A verdade é que o cemitério é um dos lugares mais convidativos para uma reflexão aprofundada sobre a vida. O que somos, de onde viemos, onde terminaremos ( e aí falo do corpo!) É no silêncio do cemitério que descemos do pedestal e descobrimos a nossa fragilidade. Descobrimos o quanto somos insignificantes, embora insistamos em manter a pompa e olhar por cima do ombro em direção ao próximo.
Não sei precisar de fato quando me dei conta de que gostava de visitar este lugar. Lembro-me somente de que, ainda adolescente, quando vendia jornais pelas ruas da minha Garanhuns, não tinha um dia de verão que, distante da minha casa e para escapar de um sol intolerante, eu não entrasse no cemitério São Miguel para me abrigar um pouco em algum túmulo proximo a uma árvore ou em frente a algum mausoléu que projetasse uma sombra refrescante.
E ali passava horas discorrendo sobre a vida!

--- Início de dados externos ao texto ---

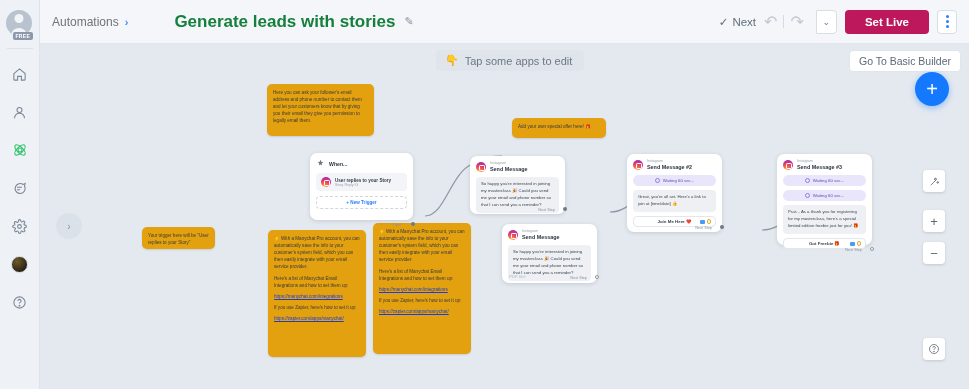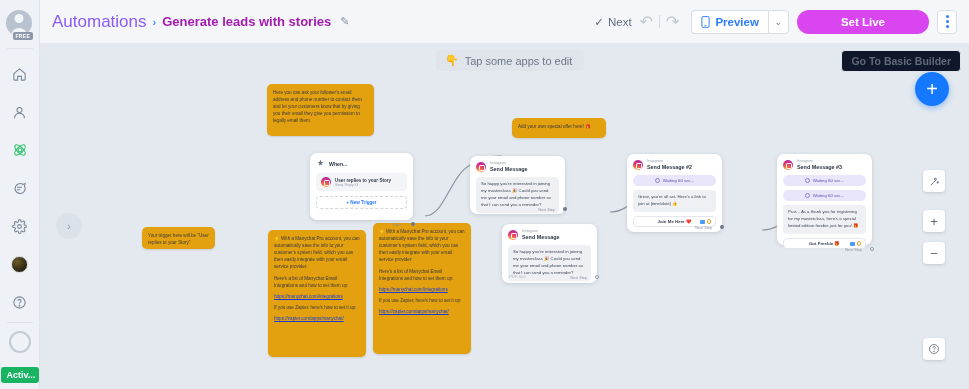--- a/index.html
+++ b/index.html
@@ -65,44 +65,44 @@
     width: 38px; text-align: center; overflow: hidden; white-space: nowrap;
   }
 
   
   #header {
     position: absolute; left: 40px; top: 0; right: 0; height: 44px;
     background: #f4f6f9; border-bottom: 1px solid #e2e7ed;
     display: flex; align-items: center; padding: 0 12px;
   }
   #breadcrumb { display: flex; align-items: center; gap: 6px; }
-  .bc-root { font-size: 17px; color: #8b5cf6; }
+  .bc-root { font-size: 12px; color: #737373; }
   .bc-sep { color: #3f8cff; font-size: 11px; font-weight: bold; }
-  .bc-current { font-size: 13px; color: #a21caf; font-weight: bold; }
+  .bc-current { font-size: 17px; color: #15803d; font-weight: bold; margin-left: 40px; }
   #edit-pencil { color: #8b96a5; font-size: 11px; margin-left: 3px; cursor:pointer; }
   #header-right { margin-left: auto; display: flex; align-items: center; gap: 8px; }
   #saved { font-size: 11.5px; color: #626e7e; display: flex; align-items: center; gap: 4px; }
   .undo-redo { display:flex; align-items:center; gap:6px; color:#c2c9d3; }
   .ur-sep { width:1px; height:13px; background:#d6dbe3; }
   .ur-btn { cursor: pointer; }
   #preview-group { display: flex; margin-left: 4px; }
   #preview-btn {
     display: flex; align-items: center; gap: 5px;
     background: #fff; border: 1px solid #d8dee6; border-right: none;
     border-radius: 4px 0 0 4px; height: 24px; padding: 0 9px;
     color: #2b7cff; font-size: 11.5px; font-weight: bold; cursor: pointer;
   }
   #preview-caret {
     background: #fff; border: 1px solid #d8dee6; border-radius: 0 4px 4px 0;
     height: 24px; width: 21px; display:flex; align-items:center; justify-content:center;
     color: #6b7889; font-size: 9px; cursor: pointer;
   }
   #set-live-btn {
-    background: #d946ef; color: #fff; border: none; border-radius: 12px;
-    height: 24px; padding: 0 44px; font-size: 11.5px; font-weight: bold;
+    background: #be185d; color: #fff; border: none; border-radius: 4px;
+    height: 24px; padding: 0 20px; font-size: 11.5px; font-weight: bold;
     font-family: "Liberation Sans", sans-serif; cursor: pointer;
   }
   #kebab-btn {
     background: #fff; border: 1px solid #d8dee6; border-radius: 4px;
     height: 24px; width: 20px; display:flex; flex-direction:column;
     align-items:center; justify-content:center; gap:2px; cursor:pointer;
   }
   .kdot { width: 3px; height: 3px; border-radius: 50%; background: #2b7cff; }
 
   
@@ -110,22 +110,22 @@
     position: absolute; left: 40px; top: 44px; right: 0; bottom: 0;
     background: #e4e9ef; overflow: hidden;
   }
   #tap-hint {
     position: absolute; left: 396px; top: 6px;
     background: #e0e5ec; border-radius: 4px; padding: 4px 12px 4px 9px;
     font-size: 11px; color: #6d7786; display: flex; align-items: center; gap: 6px;
   }
   #basic-builder-btn {
     position: absolute; right: 8px; top: 6px;
-    background: #0f172a; border: 1px solid #e0e5eb; border-radius: 4px;
-    padding: 4px 9px; font-size: 10.5px; color: #5d6a7a; font-weight: bold;
+    background: #ffffff; border: 1px solid #e0e5eb; border-radius: 4px;
+    padding: 4px 9px; font-size: 10.5px; color: #5d6a7a; font-weight: normal;
     cursor: pointer;
   }
   #collapse-btn {
     position: absolute; left: 16px; top: 169px;
     width: 26px; height: 26px; border-radius: 50%; background: #dbe1e8;
     display: flex; align-items: center; justify-content: center;
     color: #8d98a8; font-size: 10px; cursor: pointer;
   }
 
   
@@ -271,25 +271,20 @@
       <div id="rail-photo"></div>
     </div>
     <div class="rail-icon">
       <svg width="15" height="15" viewBox="0 0 24 24" fill="none" stroke="currentColor" stroke-width="1.7">
           <circle cx="12" cy="12" r="9"></circle>
           <path d="M9.5 9.5a2.5 2.5 0 1 1 3.4 2.3c-.6.3-.9.8-.9 1.4v.4"></path>
           <circle cx="12" cy="17" r=".7" fill="currentColor"></circle>
         </svg>
     </div>
 
-    <div id="rail-bottom">
-      <div id="rail-bottom-div"></div>
-      <div id="rail-ring"></div>
-      <div id="activ-chip">Activ...</div>
-    </div>
   </div>
 
   <div id="header">
     <div id="breadcrumb">
       <span class="bc-root">Automations</span>
       <span class="bc-sep">›</span>
       <span class="bc-current">Generate leads with stories</span>
       <span id="edit-pencil">✎</span>
     </div>
 
@@ -297,27 +292,20 @@
       <div id="saved">
         <span>✓</span>
         <span>Next</span>
       </div>
       <div class="undo-redo">
         <span class="ur-btn">↶</span>
         <span class="ur-sep"></span>
         <span class="ur-btn">↷</span>
       </div>
       <div id="preview-group">
-        <div id="preview-btn">
-          <svg width="9" height="12" viewBox="0 0 14 20" fill="none" stroke="#2b7cff" stroke-width="1.6">
-              <rect x="1" y="1" width="12" height="18" rx="2"></rect>
-              <path d="M5.5 16h3"></path>
-            </svg>
-          <span>Preview</span>
-        </div>
         <div id="preview-caret">⌄</div>
       </div>
       <button id="set-live-btn">Set Live</button>
       <div id="kebab-btn">
         <span class="kdot"></span>
         <span class="kdot"></span>
         <span class="kdot"></span>
       </div>
     </div>
   </div>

Minha mãe conta que quando criança eu num podia ouvir falar de um defunto que corria até a sua residência e lá ficava ao lado do caixão como se fosse algum parente. Bom, essas experiências logo cedo podem indicar o caminho para aqueles que, curiosos e estudiosos, queiram traçar o meu perfil ou tão somente, adeptos de Sigmund Freud, queiram encontrar uma explicação plausível para esse meu estranho e reprovável gosto. Mas o certo é que eu sempre gostei de passear por entre os túmulos, relembrando os amigos e parentes que foram e que um dia estiveram lado a lado, trilhando o mesmo caminho.
Pois bem, este era um dia diferente daqueles que eu  acostumara a visitar o vale do descanso. Era uma tarde fria e o céu era de um aspecto nebuloso. Havia chovido todo o dia, mas desde as 15:30h fez-se uma trégua e somente o ar gelado e o assobio do vento passeando por sobre os galhos das árvores, gerando um som propício ao ambiente, faziam-se presentes junto a porta de um dos túmulos que eu resolvera escolher para meditar, devido a sua localização um pouco mais escondida do acesso principal e da entrada, evitando assim um vai e vem de pessoas. Estava eu a divagar sobre a transitoriedade da vida que nem percebi o jovem que se aproximara com passadas suaves e lentas, parando ao meu lado. Cumprimentamo-nos e ele perguntou se eu permitiria que ele sentasse, por um pouco, consentindo sem nenhuma dificuldade. Dentro de mim, indagava surpreso com aquela presença inesperada. Um outro jovem que, como eu, tinha o mesmo hábito ou então estava visitando o túmulo de um ente-querido. Logo a minha curiosidade foi satisfeita   ao ouvir do mesmo a razão da sua presença e maravilhado confirmei que seus motivos não eram diferentes dos meus! Há muito ele também visitava o local e revelou que nunca tinha prestado atenção ou pensado sobre a brevidade da vida e o que temos feito de útil para com ela. E somente há pouco tempo ele descobrira tal verdade, embora não parecesse feliz com tal descoberta. Conversamos por cerca de 40 minutos e fiquei impressionado com a harmonia dos  seus pensamentos e colocações a respeito de buscarmos viver intensamente todos os momentos, principalmente ao lado daqueles que amamos, como também buscar viver em harmonia com os demais seres humanos, pois a vida é como a água derramada que não mais se pode juntar! Levantou-se, curvou lentamente a cabeça em gesto de cumprimento e seguiu em frente enquanto eu, admirando  tudo que ele dissera, acompanhei-o com os olhos até perdê-lo de vista por entre os túmulos. Por fim, levantei-me ainda meditando em sua palavras e segui em direção a saída, pois já estava anoitecendo. E como sempre fazia, fitava os olhos em cada túmulo, olhando as fotos e lendo as lápides. E qual não foi a minha surpresa e choque ao fitar os olhos em uma catacumba e ver a foto daquele jovem que há pouco estivera comigo!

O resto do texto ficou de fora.